Tedino non ha ancora digerito la sconfitta di Terni.
“Giocare bene, soprattutto nel primo tempo e poi perdere – ha detto infatti – fa male soprattutto al morale. Negli ultimi due giorni però i ragazzi hanno lavorato con grande impegno per essere pronti a scendere nuovamente in campo”.
Bruno non bisogno di sforzarsi molto per evidenziare la forza dell’avversaria.

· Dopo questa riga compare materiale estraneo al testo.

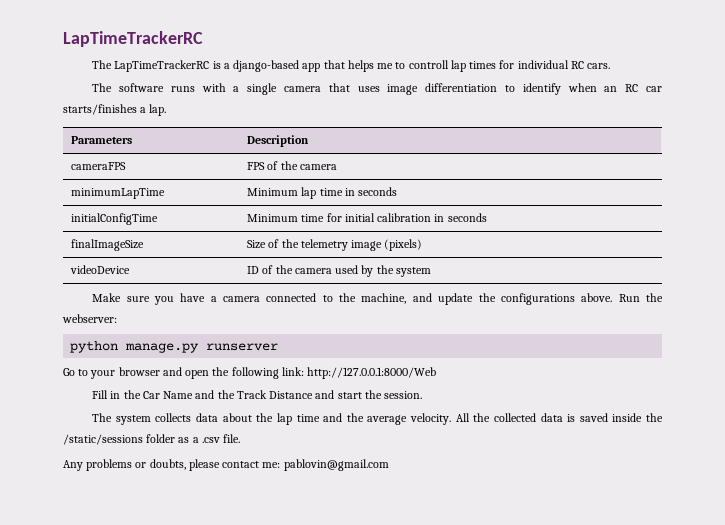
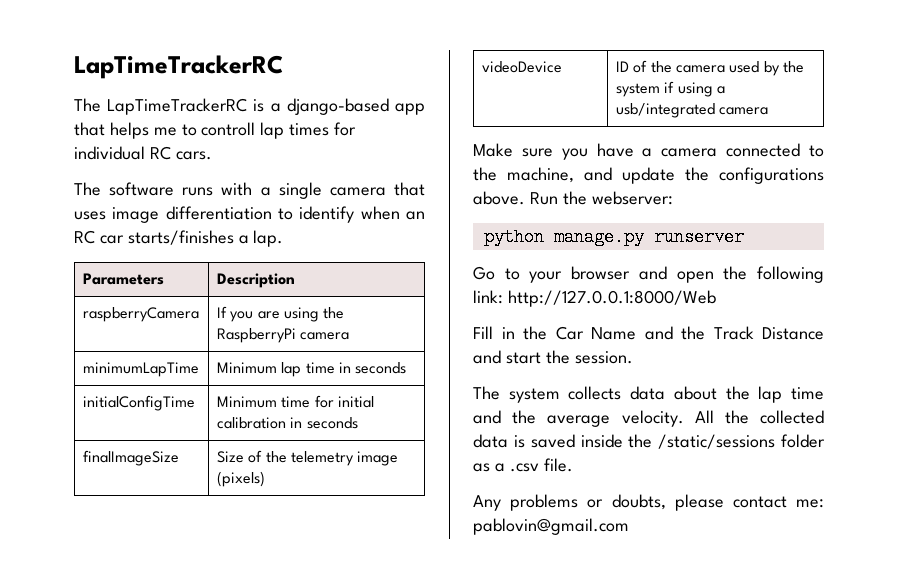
[71,162,127,170] [247,161,298,170] cameraFPS | FPS of the -> [82,307,199,322] [216,306,345,322] [216,328,296,343] raspberryCamera | If you are using the RaspberryPi
(431, 272) none -> [664,81,725,97] [615,103,769,118] if using a usb/integrated camera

“Il Pisa – ha sottolineato infatti - è una squadra di grande spessore che si è ulteriormente rinforzata nell’ultima sessione di mercato e che rappresenta una piazza importante. La compongono grosse individualità ed è allenata da un tecnico che ho sempre stimato. Dovremo affrontarla con grandissima concentrazione ribattendo colpo su colpo. Ottenere un risultato di grande spessore - ha sottolineato - sarebbe importantissimo anche e soprattutto per affrontare con rinnovata autostima l’ultima parte della stagione”.
La speranza e la convinzione che non sia totalmente impossibile uscire questo pomeriggio dal Teghil con un risultato positivo sono supportate anche dal ricordo della sfida d’andata quando i ramarri imposero ai nerazzurri il pareggio all’Arena Garibaldi–Romeo Anconetani davanti a cinquemila tifosi fra i quali anche Roberto Mancini e una rappresentanza naoniana. Era la prima partita del nuovo corso di Bruno Tedino. I padroni di casa avevano sempre vinto davanti al pubblico amico e andarono in vantaggio con Caracciolo al 57’. Il Pordenone reagì e fu premiato al 97’ (dieci i minuti di recupero concessi dall’arbitro Paride Tremolada della sezione di Monza) grazie a Folorunsho, abile ad approfittare di un errore del portiere avversario. Come al solito Tedino non ha preannunciato la formazione che manderà inizialmente in campo questo pomeriggio. Potrebbe però schierare Perisan fra i pali, Andreoni, Barison, Dalle Mura e Perri in difesa, Zammarini, Pasa e Lovisa o Torrasi a centrocampo con Cambiaghi in supporto al duo d’attacco composto da Butic e Di Serio.
D’Angelo potrebbe rispondere anche lui con il 4-3-1-2 composto da Nicolas; Beruatto, Leverbe, Caracciolo, Birindelli; Marin, Tourè, Benali; Cohen; Torregrossa, Puscas.
Arbitrerà la sfida il signor Marcenaro coadiuvato dagli assistenti Di Monte e Barone; quarto uomo sarà Rinaldi con Maggioni e Bresmes al VAR.